I make sure bedding is in place, pull out equipment that’s been stored for the last twelve months, and do a last minute clean-up. I don’t know why I do this—it will take about five minutes for the house to explode in suitcase innards, toys, crayons, and more. Still, my illusion (delusion?) is that starting the week organized helps keep things under control.

In addition to the ever-popular painting and slime-making, we blow bubbles, watch fireflies, stargaze, make homemade ice cream—with a different fruit each year, add an item or two to one grandchild’s wooded fairyland, go for walks. I try to stay away from rigid schedules as much as possible. At the risk of hearing those dreaded words, “I’m bored,” I still prefer the freedom from routine that comes with grandparents’ camp.

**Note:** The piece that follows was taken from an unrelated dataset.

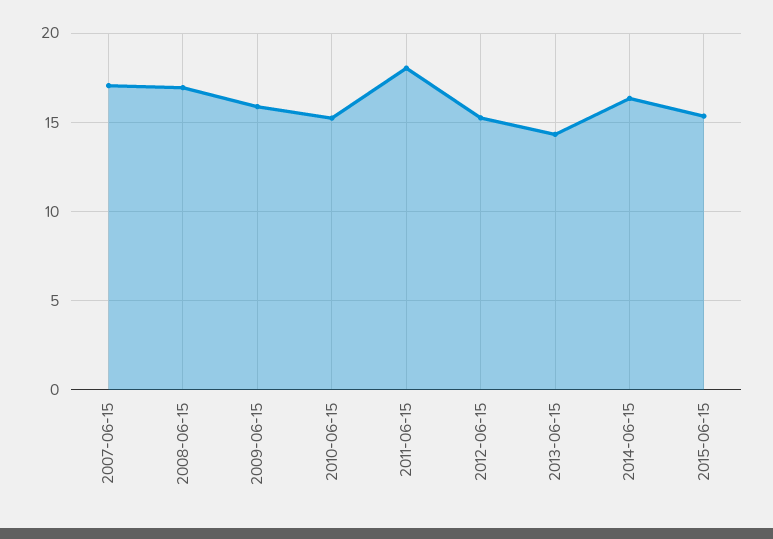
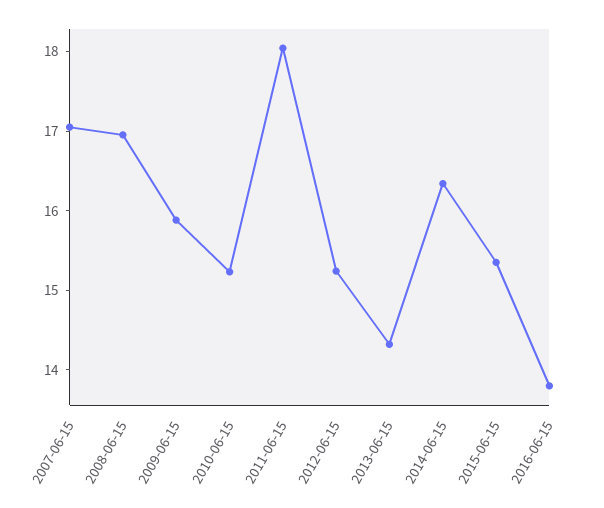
2016-06-15: none -> 13.8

The best part of making ice cream is getting every last drop from the can and dasher.

Learning to arm knit

Harvesting supper from the garden is great fun.

We include a few field trips. They break up the routine, but too many and the week starts to feel overscheduled. Field trips have included a trip to our favorite local park for picnicking, playground fun, bicycling or strolling, kite flying, and splashing in the icy mountain river that bounds the park. We’ve visited local tourist attractions, we’ve gone gem mining, we’ve toured a cavern. Lately, we’ve included a shopping trip to boutiques for the older kids while the youngest one visits a playground or library story hour. (Shopping bonus: I get surefire gift ideas.) We’ve gone on downtown scavenger hunts, visited a working alpaca farm, attended a street festival, spent long evenings at fireworks displays.

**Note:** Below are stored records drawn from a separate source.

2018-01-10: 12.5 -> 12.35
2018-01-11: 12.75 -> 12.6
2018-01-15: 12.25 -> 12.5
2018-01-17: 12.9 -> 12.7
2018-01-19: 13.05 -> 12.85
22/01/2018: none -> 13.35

One of our all-time favorite activities was the “spaghetti pool.” It involves playing naked in a kiddie pool full of oily spaghetti sprinkled with food coloring, so it’s only suitable for the youngest campers. But since it’s one of the first camp experiences the grandkids have, they’re sure to anticipate future camps as a wildly fun adventure. (A long, warm, bubbly soak in the tub inevitably follows this activity.)

We’re seventeen years older than we were when we held our first grandparents’ camp. We’re a little slower now, but I love our special week with grandkids every bit as much now as then. It’s a rare opportunity for them to spend time with each other; it’s a different pace than their norm with different freedoms—and different rules; they get to know us one-on-one. Invariably, the kids initiate conversations on subjects that don’t usually come up when the house is filled with mostly adults, so we get to know them better, too. Their conversations are open and free, and they treat us like one of their own.

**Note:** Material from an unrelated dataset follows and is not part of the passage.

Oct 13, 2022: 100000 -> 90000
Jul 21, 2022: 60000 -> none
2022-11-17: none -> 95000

John McCutcheon, one of my favorite folk artists, sings the song, “Water from Another Time. It tells of childhood summers spent with grandparents, getting water from a rusty pump “primed with water from another time.” The point of the song is that we all need a little from the past to feed our souls—old melding with new to help us make our way in this world.

I hadn’t really thought about it before I heard those words, but that’s what the Gnome and I are trying to give our grandchildren with these precious summer moments. My fervent hope is that one day my grandchildren will utter the words I so often do: “I want to be kind of grandmother my grandmother was.”

Water from another time.

Dressing Gramma’s childhood doll in clothing made by Great-gramma—water from another time.

 

A Mountain of Wildflowers

 

The early July day we drove onto our property for keeps is a day I’ll never forget. The four-acre meadow was white, covered with native oxeye daisies—my favorite. There were enough black-eyed Susans thrown in for variety, but not enough to take away the impression of snowy summer field.

At that time, we had no idea how many different wildflowers would grace us each year. We had to live through a full year to see it all. More, actually—a few, like jack-in-the-pulpit, can be hard for the novice to spot in a wooded landscape.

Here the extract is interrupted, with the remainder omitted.